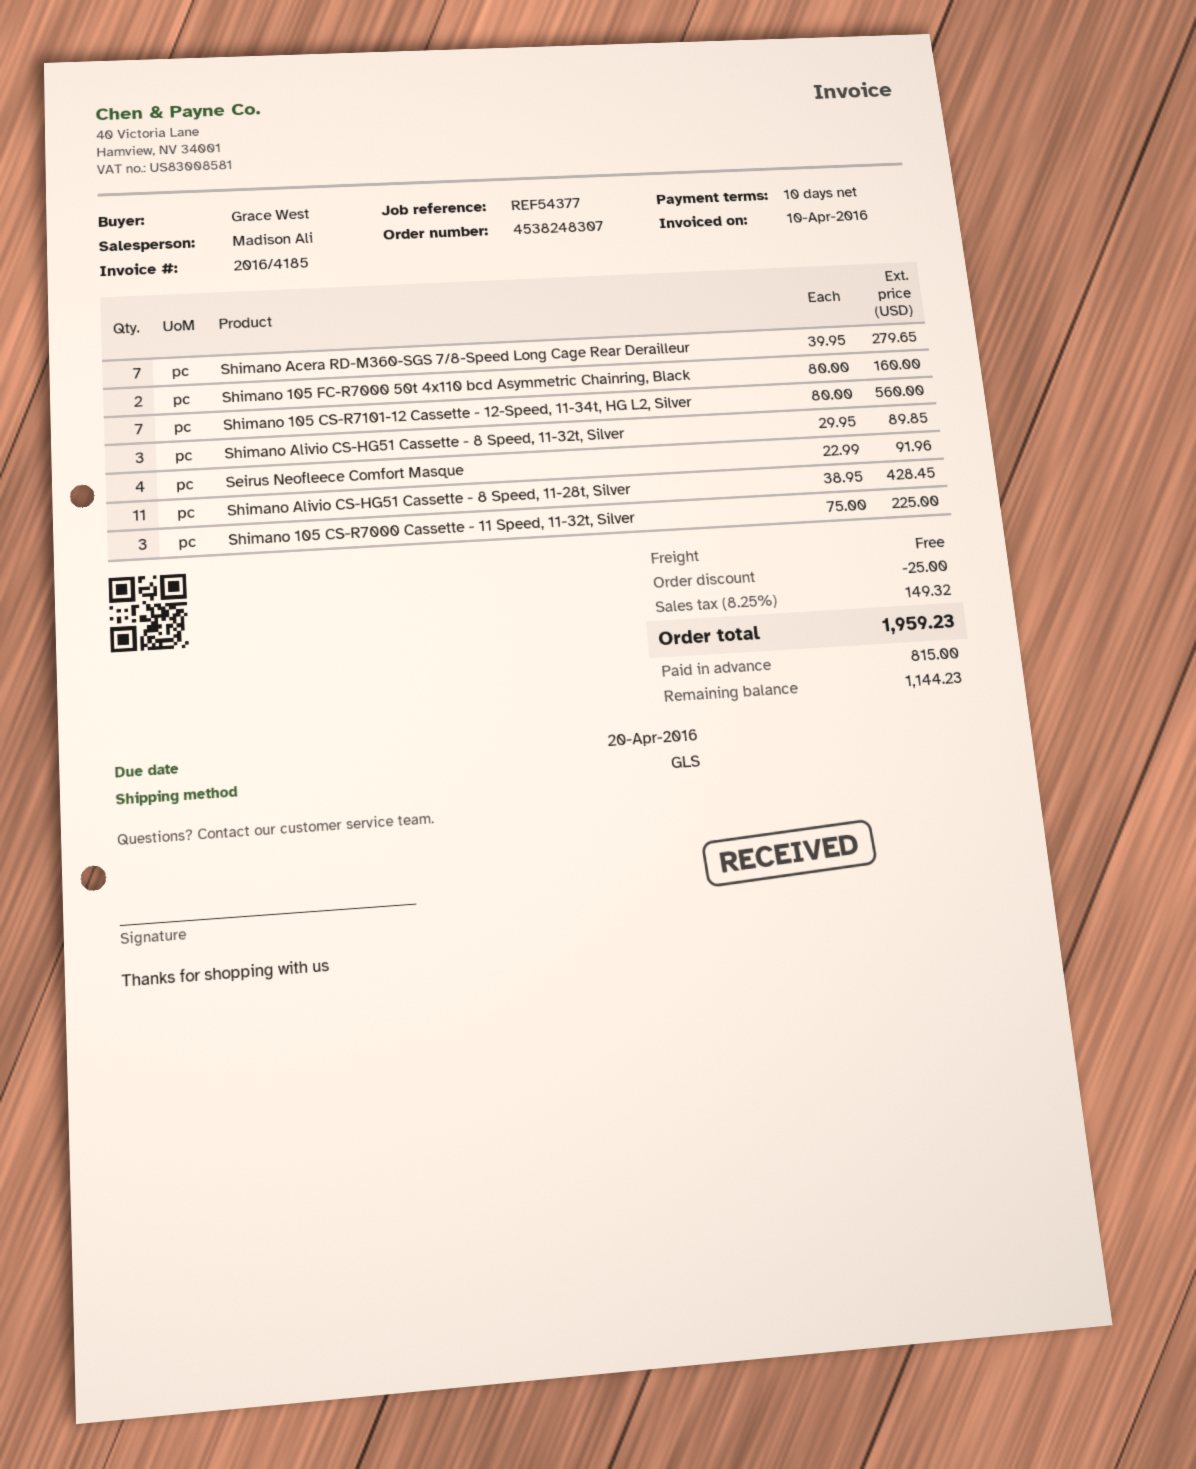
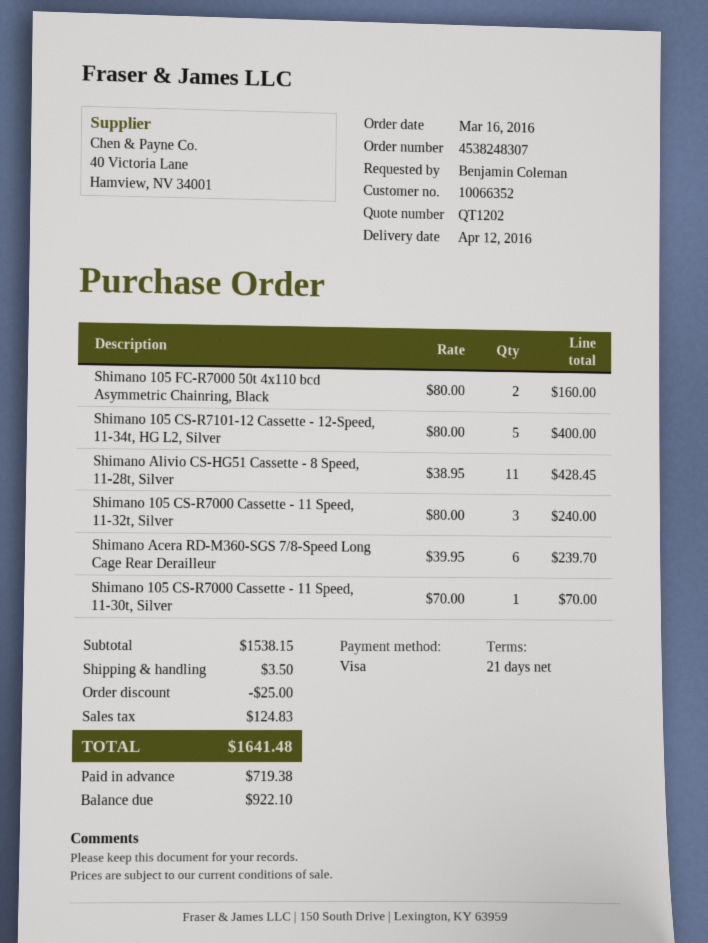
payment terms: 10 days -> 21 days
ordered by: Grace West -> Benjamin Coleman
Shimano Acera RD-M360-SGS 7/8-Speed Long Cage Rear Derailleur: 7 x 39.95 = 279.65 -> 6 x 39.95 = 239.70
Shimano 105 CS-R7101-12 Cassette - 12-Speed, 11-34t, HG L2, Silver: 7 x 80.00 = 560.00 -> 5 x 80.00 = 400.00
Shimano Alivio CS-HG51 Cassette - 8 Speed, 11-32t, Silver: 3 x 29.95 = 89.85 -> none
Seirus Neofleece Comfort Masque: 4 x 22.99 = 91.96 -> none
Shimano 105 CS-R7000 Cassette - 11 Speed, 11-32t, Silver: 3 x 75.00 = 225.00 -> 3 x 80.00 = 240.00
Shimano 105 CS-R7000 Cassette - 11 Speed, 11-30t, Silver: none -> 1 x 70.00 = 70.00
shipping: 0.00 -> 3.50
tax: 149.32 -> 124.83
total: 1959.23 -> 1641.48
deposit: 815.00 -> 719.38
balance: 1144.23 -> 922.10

...

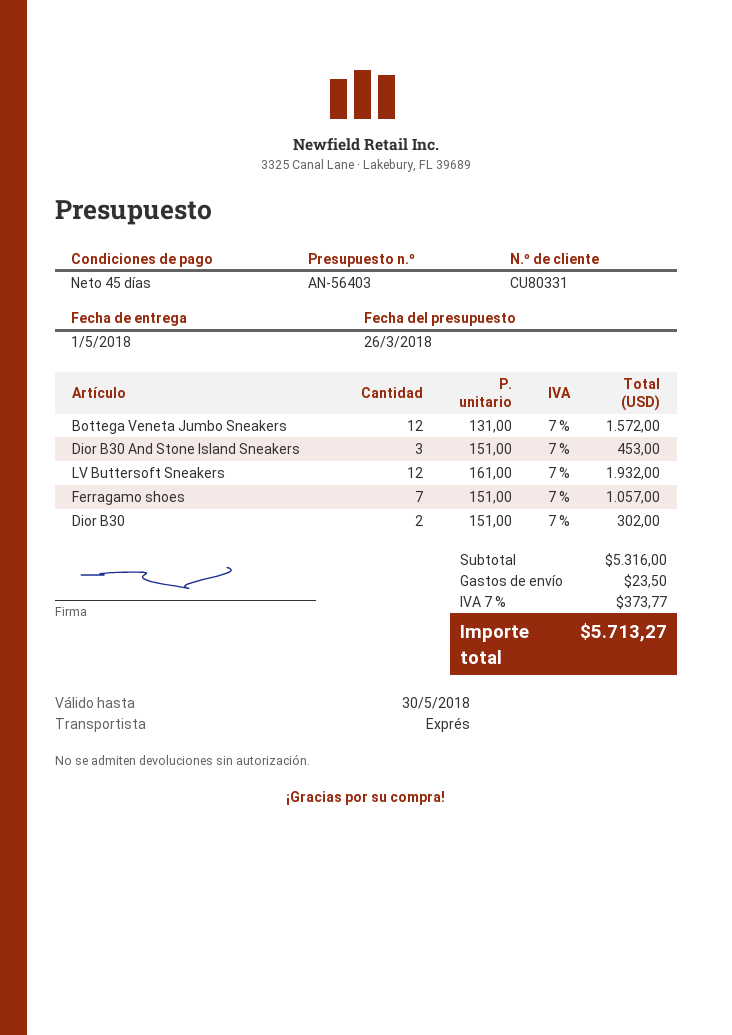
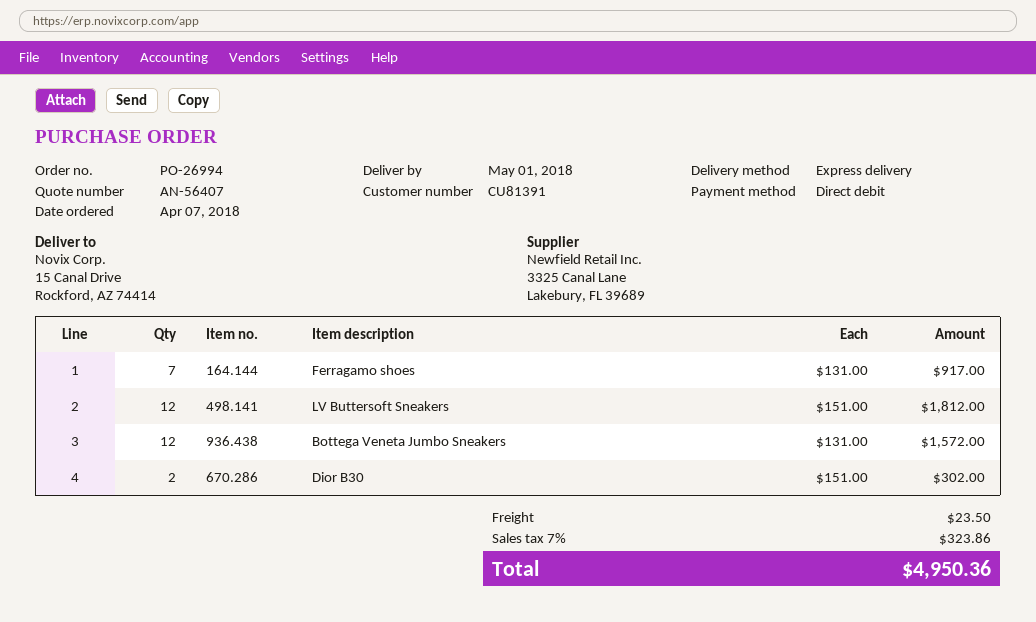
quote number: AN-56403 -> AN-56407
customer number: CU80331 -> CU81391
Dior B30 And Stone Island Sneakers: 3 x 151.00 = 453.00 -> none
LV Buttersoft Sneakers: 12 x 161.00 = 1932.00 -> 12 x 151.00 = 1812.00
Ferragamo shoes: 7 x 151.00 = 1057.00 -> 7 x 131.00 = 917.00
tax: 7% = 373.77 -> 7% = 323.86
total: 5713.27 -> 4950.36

> **Brief**: Every line above with the word "Silver" belongs in the answer, copied as written.

> **Reply to the exercise**:
Shimano 105 CS-R7101-12 Cassette - 12-Speed, 11-34t, HG L2, Silver: 7 x 80.00 = 560.00 -> 5 x 80.00 = 400.00
Shimano Alivio CS-HG51 Cassette - 8 Speed, 11-32t, Silver: 3 x 29.95 = 89.85 -> none
Shimano 105 CS-R7000 Cassette - 11 Speed, 11-32t, Silver: 3 x 75.00 = 225.00 -> 3 x 80.00 = 240.00
Shimano 105 CS-R7000 Cassette - 11 Speed, 11-30t, Silver: none -> 1 x 70.00 = 70.00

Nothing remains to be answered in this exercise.